▸ **Aim of the task**: Go through the entries below and print, exactly, the lines starting at the one with "(64, 309) none" and ending at the one with "[94,368,247,380] 'survey_monkey_api' ->", keeping both ends and no others.

▸ **Data under study**:
○ ○ ○ ○ ○
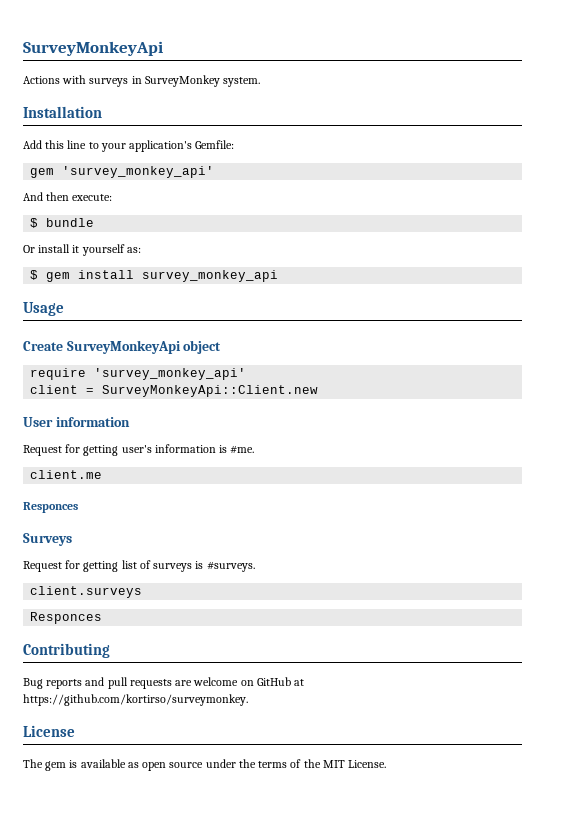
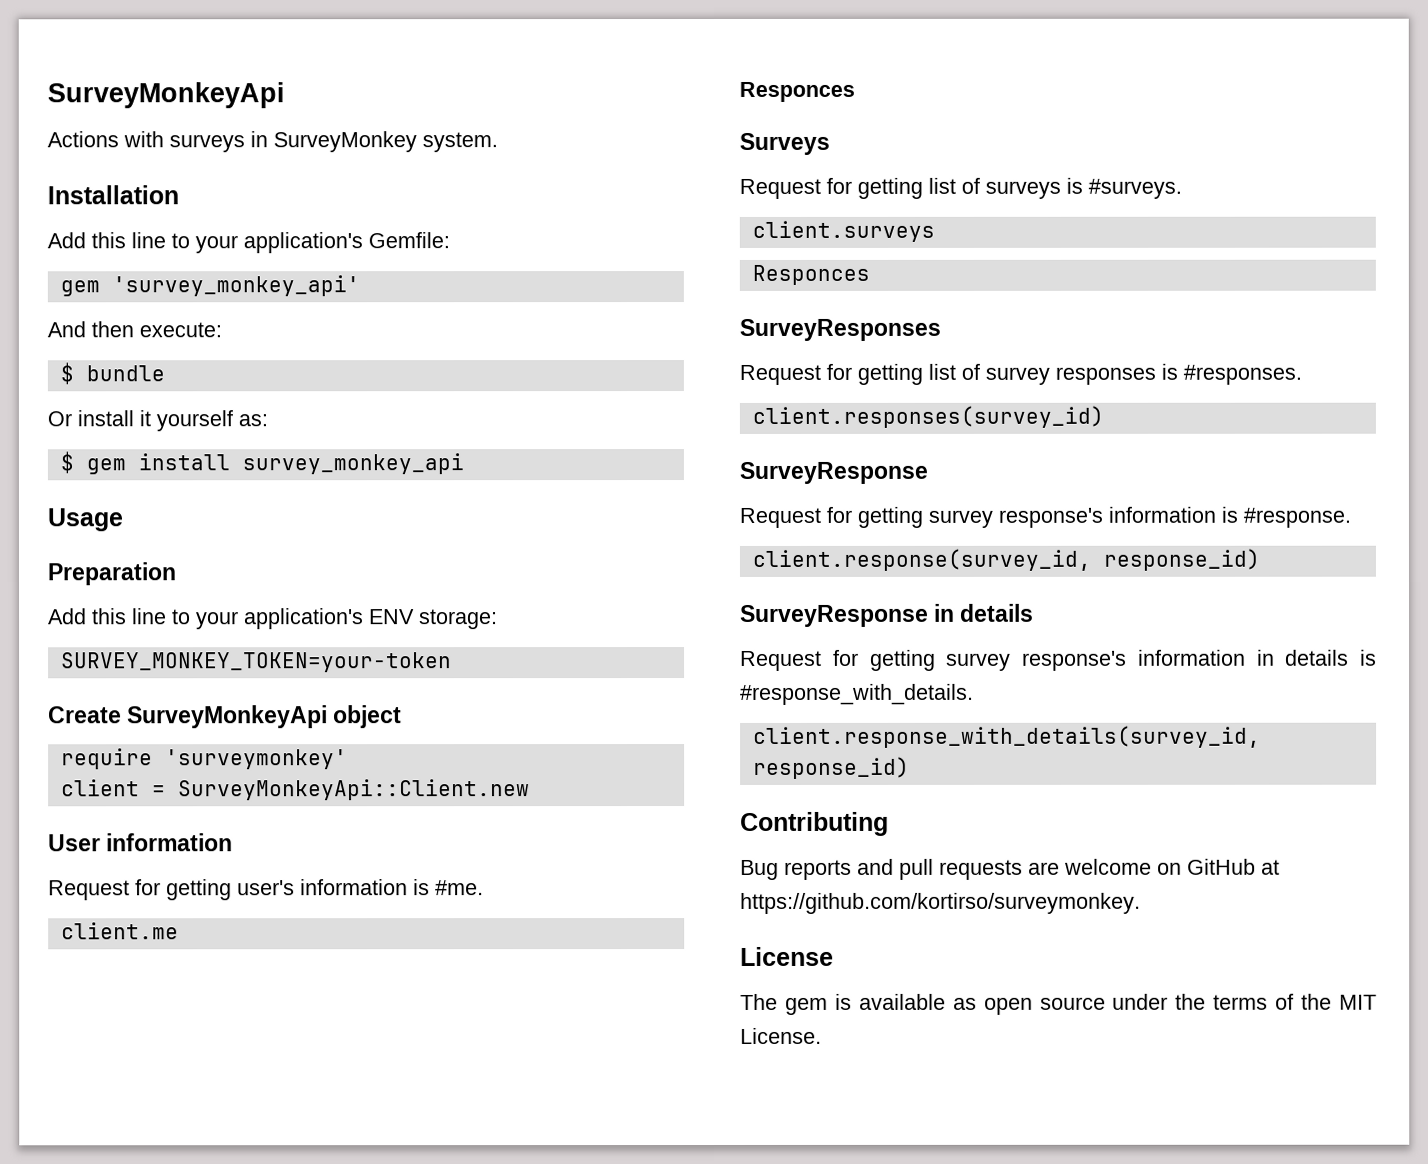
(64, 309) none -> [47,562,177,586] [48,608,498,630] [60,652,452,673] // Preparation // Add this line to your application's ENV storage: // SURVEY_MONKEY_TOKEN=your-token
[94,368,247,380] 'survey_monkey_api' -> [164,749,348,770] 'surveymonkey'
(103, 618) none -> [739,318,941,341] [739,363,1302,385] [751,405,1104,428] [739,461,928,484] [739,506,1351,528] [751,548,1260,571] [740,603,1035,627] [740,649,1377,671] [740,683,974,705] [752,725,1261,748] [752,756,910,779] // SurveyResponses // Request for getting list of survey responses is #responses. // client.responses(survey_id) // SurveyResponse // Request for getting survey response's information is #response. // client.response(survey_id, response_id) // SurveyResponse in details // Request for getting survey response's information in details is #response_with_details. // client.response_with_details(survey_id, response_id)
○ ○ ○ ○ ○
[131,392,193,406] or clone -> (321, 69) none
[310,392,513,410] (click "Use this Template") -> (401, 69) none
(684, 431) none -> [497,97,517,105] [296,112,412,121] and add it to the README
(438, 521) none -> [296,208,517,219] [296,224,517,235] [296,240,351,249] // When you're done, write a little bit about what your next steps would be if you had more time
○ ○ ○ ○ ○
▸ **Task output**:
(64, 309) none -> [47,562,177,586] [48,608,498,630] [60,652,452,673] // Preparation // Add this line to your application's ENV storage: // SURVEY_MONKEY_TOKEN=your-token
[94,368,247,380] 'survey_monkey_api' -> [164,749,348,770] 'surveymonkey'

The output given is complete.